Dual effects of water on the performance of copper complex conductive inks for printed electronics

Abstract

Copper complex conductive inks inevitably contains water which is derived from chemicals and humid air. The dual effects of water on the performance of copper complex conductive inks with amines as ligands were investigated for the first time. On one hand, excess water caused the deterioration of copper complexes by interacting with amines to produce high concentration of OH−, yielding basic salt, hydroxide or oxide precipitate, which shortened the shelf life of copper inks. The degree of deterioration was related to the amine’s coordination ability and alkalinity.

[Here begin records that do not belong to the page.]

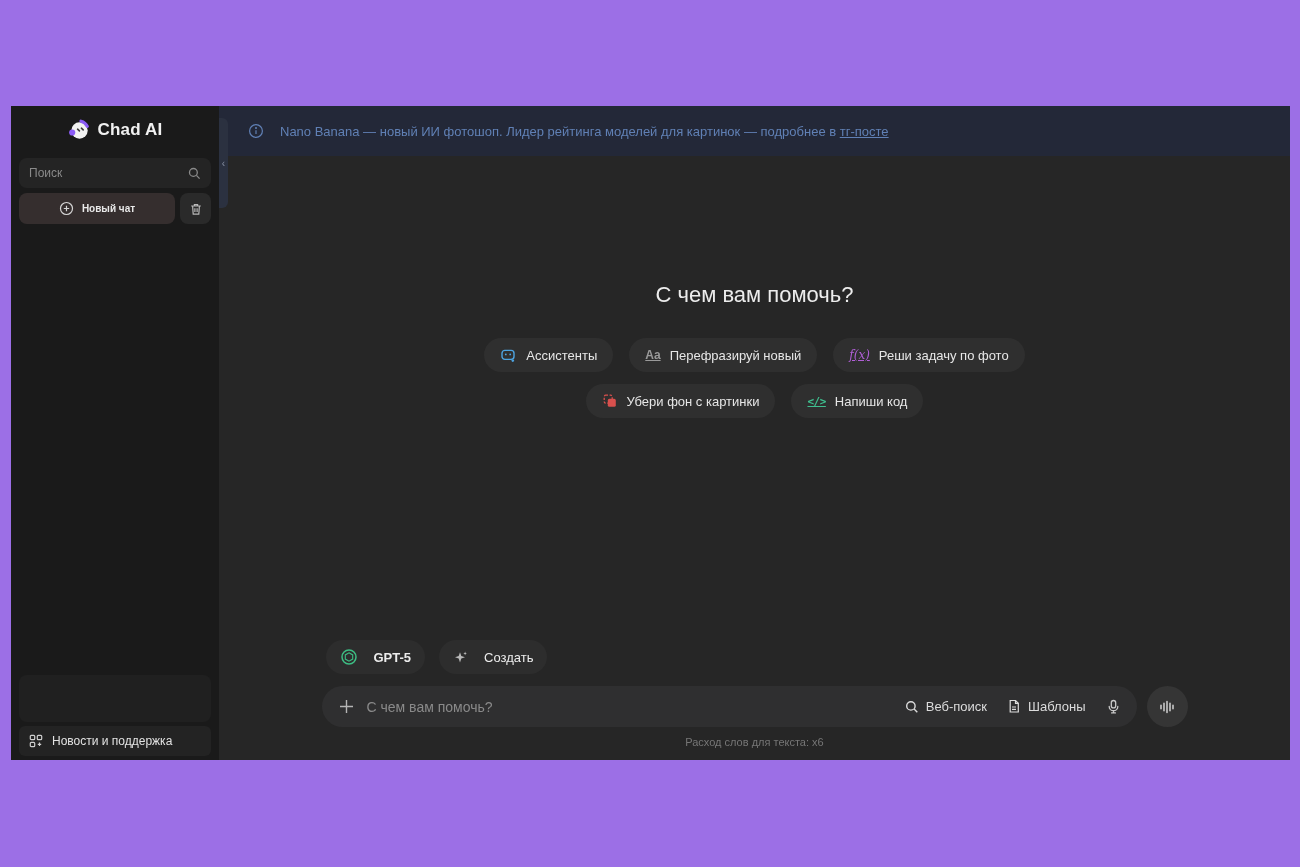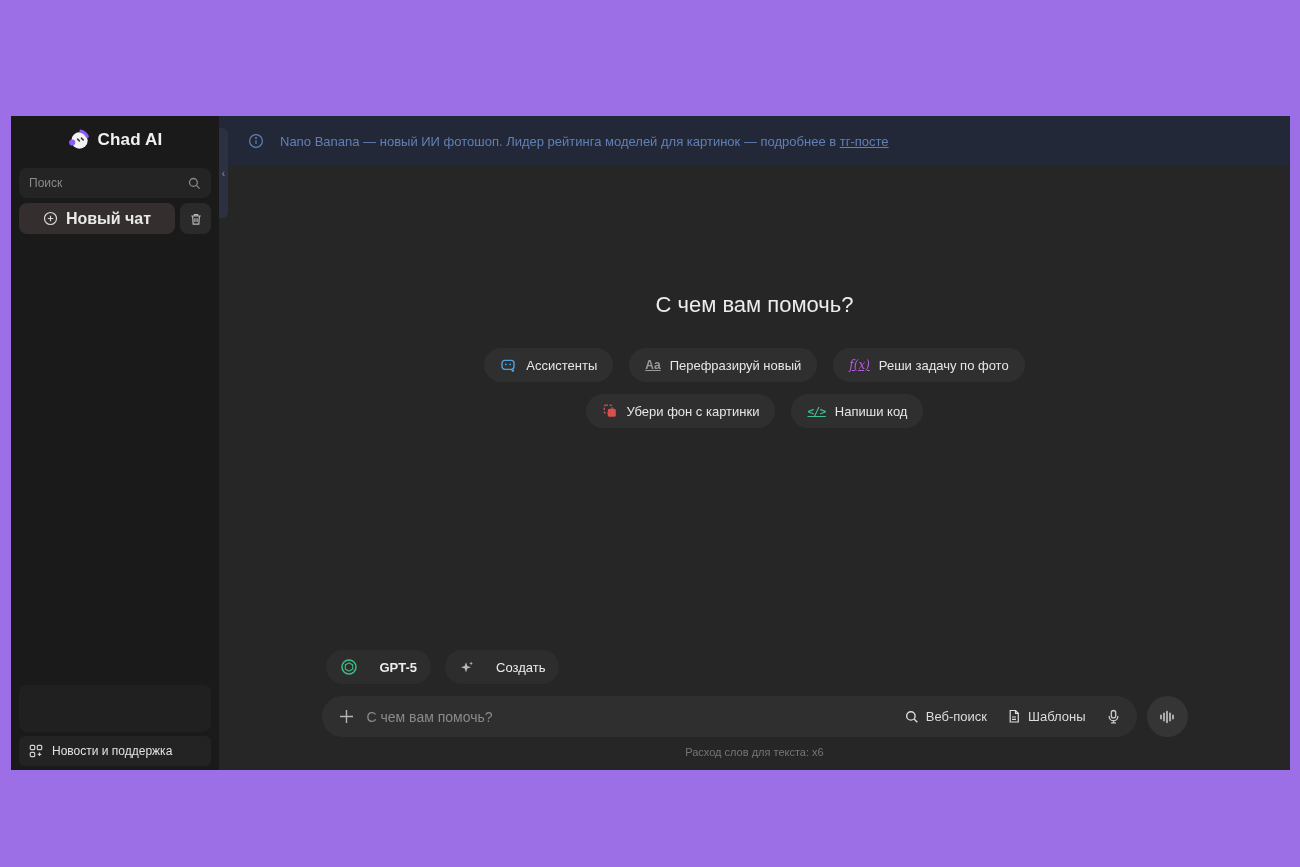--- a/index.html
+++ b/index.html
@@ -3,21 +3,21 @@
 <meta charset="utf-8">
 <style>
   * { margin:0; padding:0; box-sizing:border-box; }
   html,body { width:1300px; height:867px; overflow:hidden; }
   body {
     background:#9c6fe6;
     font-family:"Liberation Sans", sans-serif;
     position:relative;
   }
   .window {
-    position:absolute; left:11px; top:116px; width:1279px; height:654px;
+    position:absolute; left:11px; top:106px; width:1279px; height:654px;
     display:flex; background:#262626; overflow:hidden;
   }
 
   
   .sidebar {
     width:208px; flex:none; background:#1a1a1a;
     display:flex; flex-direction:column;
   }
   .logo-row { height:48px; display:flex; align-items:center; justify-content:center; gap:8px; flex:none; }
   .logo-title { color:#f1f1f1; font-size:17px; font-weight:700; letter-spacing:.2px; }
@@ -27,21 +27,21 @@
   }
   .search-box input {
     flex:1; min-width:0; background:transparent; border:none; outline:none;
     color:#cfcfcf; font-size:12px; font-family:"Liberation Sans",sans-serif;
   }
   .search-box input::placeholder { color:#8a8a8a; }
   .side-btn-row { margin:5px 8px 0; display:flex; gap:5px; height:31px; flex:none; }
   .new-chat-btn {
     flex:1; background:#352e2e; border:none; border-radius:8px; cursor:pointer;
     display:flex; align-items:center; justify-content:center; gap:8px;
-    color:#e9e9e9; font-size:16px; font-weight:600; font-family:"Liberation Sans",sans-serif;
+    color:#e9e9e9; font-size:10px; font-weight:600; font-family:"Liberation Sans",sans-serif;
   }
   .trash-btn {
     width:31px; background:#2a2a2a; border:none; border-radius:8px; cursor:pointer;
     display:flex; align-items:center; justify-content:center; color:#b8b8b8;
   }
   .chat-list { flex:1; }
   .promo-panel { margin:0 8px 4px; height:47px; background:#202020; border-radius:8px; flex:none; }
   .news-row {
     margin:0 8px 4px; height:30px; background:#232323; border-radius:6px; flex:none;
     display:flex; align-items:center; gap:9px; padding:0 10px;
@@ -78,21 +78,21 @@
   .ic { display:flex; align-items:center; justify-content:center;text-decoration:underline; }
   .glyph-aa  { color:#9a9a9a; font-size:12px; font-weight:700; }
   .glyph-fx  { color:#b05fd6; font-style:italic; font-family:"DejaVu Serif", serif; font-size:12px; }
   .glyph-code{ color:#3fbf8f; font-family:"DejaVu Sans Mono", monospace; font-size:11px; font-weight:700; letter-spacing:-.5px; }
 
   
   .composer { flex:none; width:866px; margin:0 auto; padding-bottom:12px; }
   .model-row { display:flex; gap:14px; margin:0 0 12px 4px; }
   .pill-btn {
     height:34px; border-radius:17px; background:#2d2d2d; border:none; cursor:pointer;
-    display:flex; align-items:center; gap:22px; padding:0 14px;
+    display:flex; align-items:center; gap:16px; padding:0 14px;
     color:#ececec; font-size:13px; font-family:"Liberation Sans",sans-serif;
   }
   .pill-btn.model { font-weight:700; }
   .input-row { display:flex; align-items:center; gap:10px; }
   .input-bar {
     flex:1; height:41px; background:#2f2f30; border-radius:21px;
     display:flex; align-items:center; padding:0 16px; gap:12px;
   }
   .input-bar input {
     flex:1; min-width:0; background:transparent; border:none; outline:none;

On the other hand, trace water could accelerate the thermal decomposition of copper complexes, promote the nucleation of copper, and yield smaller particles to form copper films with denser structure and lower resistivity. The blending of 2-ethylhexylamine (EtHex) and 2-amino-2-methyl-1-propanol (AMP) as ligands to copper formate (Cuf) could balance the dual effects of water on copper complex conductive inks. It was found that Cuf-EtHex-AMP (with 95 mol% EtHex in blended ligands) ink showed strong water resistance. The shelf life of the blended complex ink with additional 2 wt% water was still more than 2 months. The additional water enabled the formation of highly conductive copper films at low heating temperature. The resistivity of the copper film from the blended complex ink with additional 2 wt% water stored for 2 months only increased a little compared to that from the newly prepared ink (from 9.70 μΩ·cm to 14.42 μΩ·cm), which could meet the general requirements of printed electronics.